Travel back to 1979 with Question Time

Permit yourself a trip back to 1979. I commend you to the first episode of Question Time currently available on the BBC iPlayer. It’s a wonderful show and maybe, maybe, something to make you hanker after a better, more gentle and more personable age. And blimey, in some cases: how little has changed. Thirty years on we’re still hearing some of the same arguments.

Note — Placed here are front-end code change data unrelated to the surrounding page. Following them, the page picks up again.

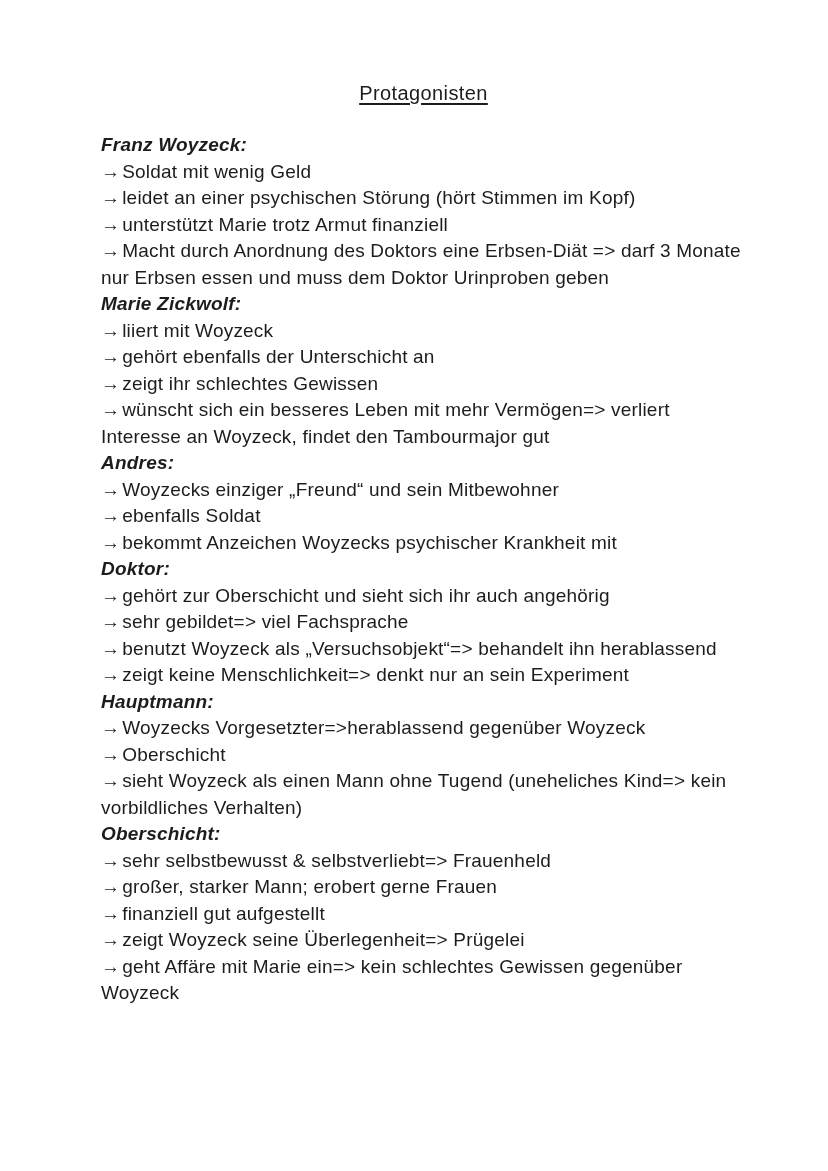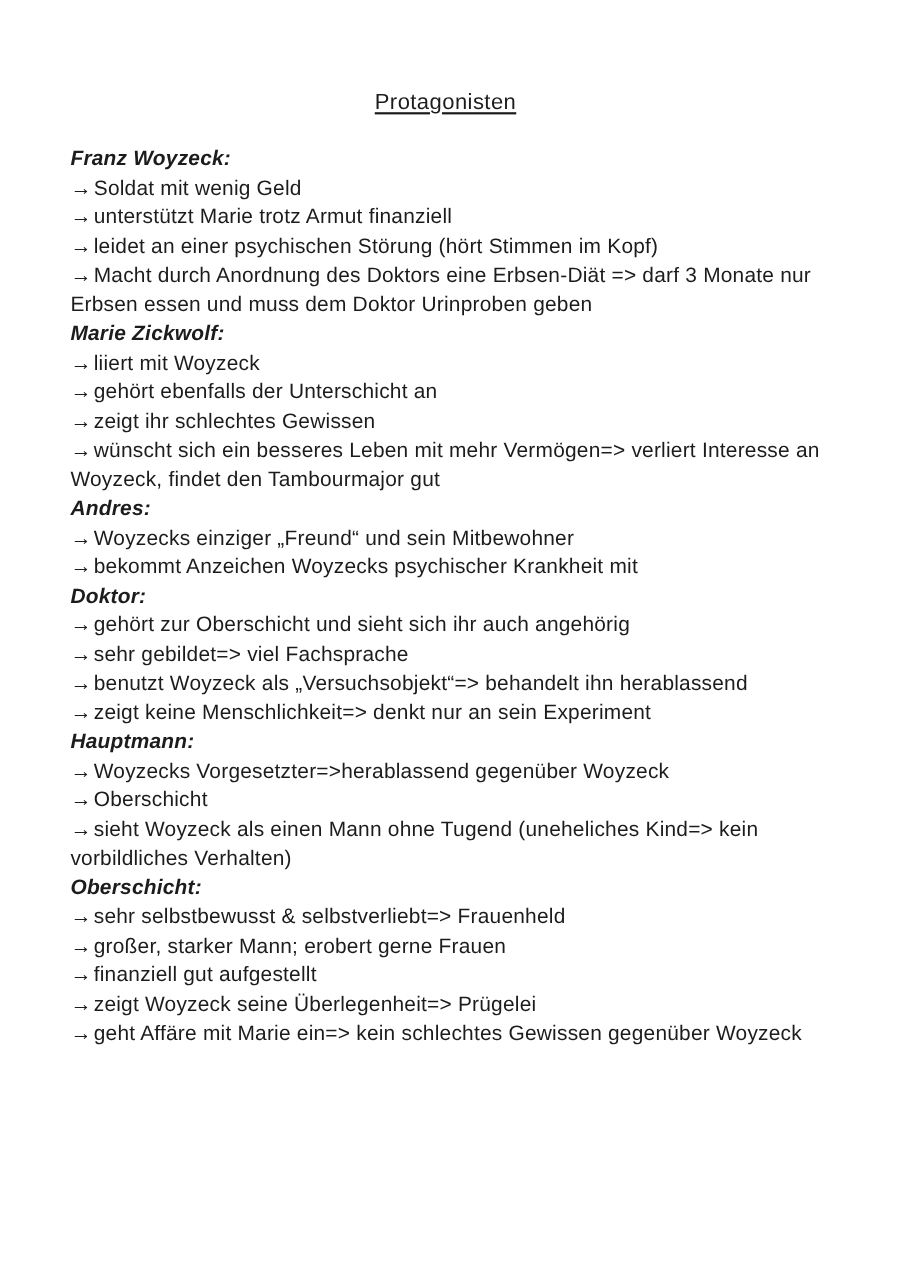"Protagonisten" .page { padding: 82px 82px 0 64px -> 82px 82px 0 101px }
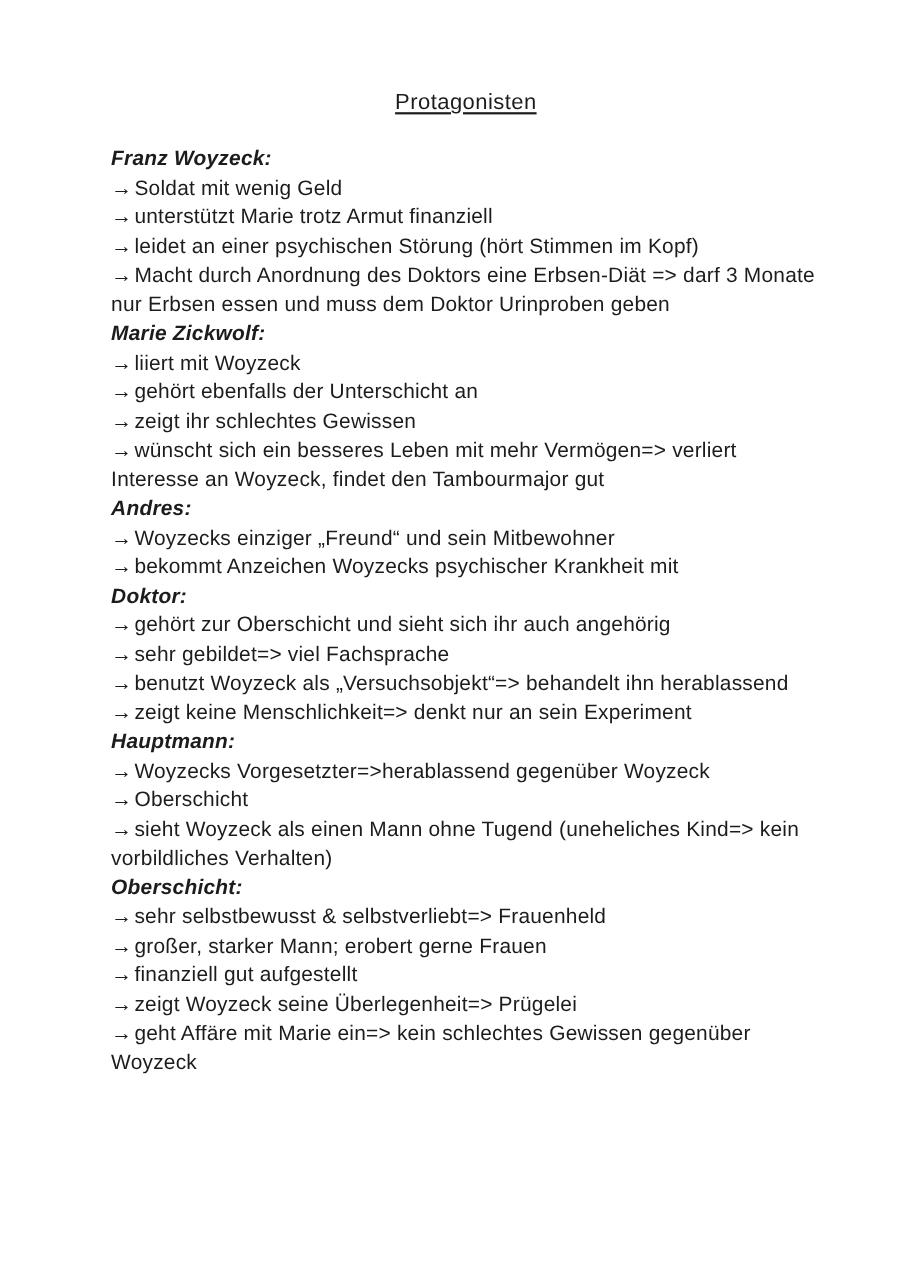"→unterstützt Marie trotz Armut" div.bullet { order: before "→leidet an einer psychischen Störung" -> after "→leidet an einer psychischen Störung" }
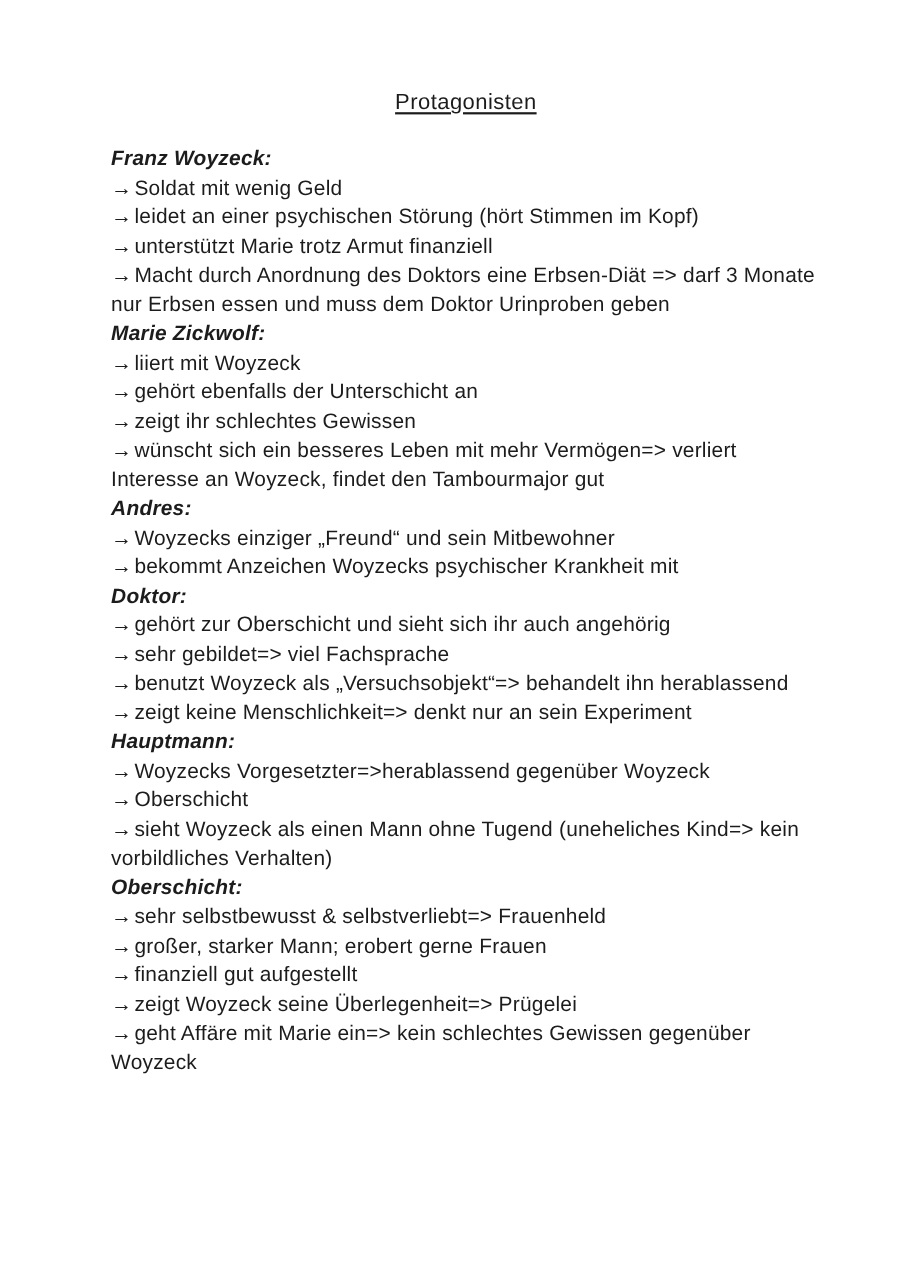"→ebenfalls Soldat" div.bullet { html: none -> <div><span>→</span><span>ebenfalls Soldat</span></div> }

Robin Day is a deliciously acerbic and yet lovable host. The audience questions are less pointed but still uncompromising. The answers are less spun. In fact both Teddy Taylor and Michael Foot offer some quite complex, nuanced answers and neither is overtly attacking or partisan. The Archbishop is likeable and amusing. Edna O’Brian is delightfully rude. It’s difficult not to adore her. Everyone gets a fair hearing. It’s all very jolly.

The audience is perhaps too deferent but they are also engaged, amused and fair. When I watch QT nowadays, I feel annoyed. This show makes me feel warm towards a style of politics that is robust but polite too. I’d like to see something on telly like this again. Serious, solid, friendly and honest. Keep watching for the last questioner and her handbag. It’s hilarious.

Am I being too nostalgic? Or might we all enjoy something similar again today? This more friendly style of debate surely adds as much, if not more, than the bun fights we have come to expect on Question Time and other shows.